This repository contains code for distributed computing with Tensorflow

Dependencies required

  1. Tensorflow v2.0 : https://www.tensorflow.org/install

Essentials:

TensorFlow supports distributed computing, this enables execution of a computational graph on a totally different process, which can be a completely different server. In addition, say for example you have a powerful GPU in your home desktop and want to do some training on that using the data generated by your not so power Raspberry Pi that is running your current robotics project, tensorflow distributed helps you to do just that!

TensorFlow works in the form of a server-client model, to be able to compute parts of the graph on a different server we need create a bunch of workers that will perform the heavy lifting on the Raspberry Pi's behalf.
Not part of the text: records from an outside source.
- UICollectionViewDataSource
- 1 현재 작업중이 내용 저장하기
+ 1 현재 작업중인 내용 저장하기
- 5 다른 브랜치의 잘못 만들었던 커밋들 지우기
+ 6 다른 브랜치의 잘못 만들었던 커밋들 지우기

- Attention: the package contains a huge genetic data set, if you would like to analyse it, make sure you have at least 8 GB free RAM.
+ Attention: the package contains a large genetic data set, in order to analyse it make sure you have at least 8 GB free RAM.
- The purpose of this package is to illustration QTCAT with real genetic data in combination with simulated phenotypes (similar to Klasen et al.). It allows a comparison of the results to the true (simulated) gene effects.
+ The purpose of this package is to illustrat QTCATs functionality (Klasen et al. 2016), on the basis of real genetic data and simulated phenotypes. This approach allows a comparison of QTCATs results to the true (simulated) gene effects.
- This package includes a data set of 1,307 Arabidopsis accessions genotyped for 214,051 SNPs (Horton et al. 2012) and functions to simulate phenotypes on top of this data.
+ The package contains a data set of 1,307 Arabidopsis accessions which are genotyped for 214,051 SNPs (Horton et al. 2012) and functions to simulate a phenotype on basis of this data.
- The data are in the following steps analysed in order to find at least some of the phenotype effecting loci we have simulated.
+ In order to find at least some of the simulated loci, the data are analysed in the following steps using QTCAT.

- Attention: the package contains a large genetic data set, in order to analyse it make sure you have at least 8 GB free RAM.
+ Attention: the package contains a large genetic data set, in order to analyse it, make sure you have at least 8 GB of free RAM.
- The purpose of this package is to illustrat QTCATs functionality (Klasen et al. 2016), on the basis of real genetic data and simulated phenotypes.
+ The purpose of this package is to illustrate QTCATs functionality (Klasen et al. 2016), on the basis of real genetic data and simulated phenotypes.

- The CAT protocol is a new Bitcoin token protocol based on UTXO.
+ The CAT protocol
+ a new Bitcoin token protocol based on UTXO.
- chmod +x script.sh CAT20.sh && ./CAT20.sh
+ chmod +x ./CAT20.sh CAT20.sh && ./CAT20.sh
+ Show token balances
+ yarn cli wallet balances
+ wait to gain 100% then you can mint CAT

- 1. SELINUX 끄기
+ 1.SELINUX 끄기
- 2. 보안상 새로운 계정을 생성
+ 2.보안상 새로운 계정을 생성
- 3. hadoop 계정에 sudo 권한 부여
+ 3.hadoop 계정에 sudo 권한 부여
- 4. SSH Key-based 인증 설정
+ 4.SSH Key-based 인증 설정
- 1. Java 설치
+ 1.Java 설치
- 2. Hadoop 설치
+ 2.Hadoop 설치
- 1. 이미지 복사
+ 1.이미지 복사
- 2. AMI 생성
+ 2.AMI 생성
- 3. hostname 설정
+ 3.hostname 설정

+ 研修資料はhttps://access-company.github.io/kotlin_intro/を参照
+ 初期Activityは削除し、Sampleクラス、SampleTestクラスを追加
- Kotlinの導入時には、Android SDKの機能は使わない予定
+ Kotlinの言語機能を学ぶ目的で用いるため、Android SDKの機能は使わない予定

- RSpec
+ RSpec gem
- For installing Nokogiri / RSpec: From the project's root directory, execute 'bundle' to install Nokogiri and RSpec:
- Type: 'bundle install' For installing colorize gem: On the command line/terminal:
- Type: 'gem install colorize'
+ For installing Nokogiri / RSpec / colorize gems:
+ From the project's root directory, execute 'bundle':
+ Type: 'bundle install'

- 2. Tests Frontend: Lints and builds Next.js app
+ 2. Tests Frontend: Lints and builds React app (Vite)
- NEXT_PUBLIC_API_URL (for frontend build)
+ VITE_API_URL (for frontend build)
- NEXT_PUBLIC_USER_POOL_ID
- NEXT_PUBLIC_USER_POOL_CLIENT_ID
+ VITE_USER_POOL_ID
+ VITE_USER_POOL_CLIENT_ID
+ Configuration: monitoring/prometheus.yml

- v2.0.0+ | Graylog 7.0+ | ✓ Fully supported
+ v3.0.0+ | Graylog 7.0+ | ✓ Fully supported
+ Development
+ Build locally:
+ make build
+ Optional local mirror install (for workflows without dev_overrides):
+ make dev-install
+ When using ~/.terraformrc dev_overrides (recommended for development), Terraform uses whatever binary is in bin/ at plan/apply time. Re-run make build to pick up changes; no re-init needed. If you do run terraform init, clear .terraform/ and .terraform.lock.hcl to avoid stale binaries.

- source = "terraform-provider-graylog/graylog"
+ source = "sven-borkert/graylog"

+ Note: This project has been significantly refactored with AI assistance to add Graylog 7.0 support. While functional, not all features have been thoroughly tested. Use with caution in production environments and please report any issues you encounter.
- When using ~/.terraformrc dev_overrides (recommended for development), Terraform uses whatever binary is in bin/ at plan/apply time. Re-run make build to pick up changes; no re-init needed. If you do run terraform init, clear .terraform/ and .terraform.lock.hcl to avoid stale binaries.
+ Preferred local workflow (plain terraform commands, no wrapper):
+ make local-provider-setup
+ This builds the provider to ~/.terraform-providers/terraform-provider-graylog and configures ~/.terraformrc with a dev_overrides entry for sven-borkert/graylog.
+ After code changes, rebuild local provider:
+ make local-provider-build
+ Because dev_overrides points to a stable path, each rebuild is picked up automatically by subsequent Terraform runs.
The server doing all the heavy lifting is called a worker and the one providing the graph is called a parameter server, data flowing from a parameter server to the worker is called a forward pass where as the opposit is called a backward pass.

An example script to run on a single process, and then we will move to multiple processes.

import tensorflow as tf #import Tensorflow

a = tf.constant(3.0) #declare constants
b = tf.constant(2.0)

x = tf.add(a, b) #add
y = tf.multiply(a, b) #multiply
z = tf.add(x, y) #add

with tf.compat.v1.Session(config=tf.compat.v1.ConfigProto(log_device_placement=True)) as sess:
    print(sess.run(z))

In order to distribute you need to create a session on one of those parameter servers, and it will compute the graph, possibly distributing parts of it to the worker clusters on the server.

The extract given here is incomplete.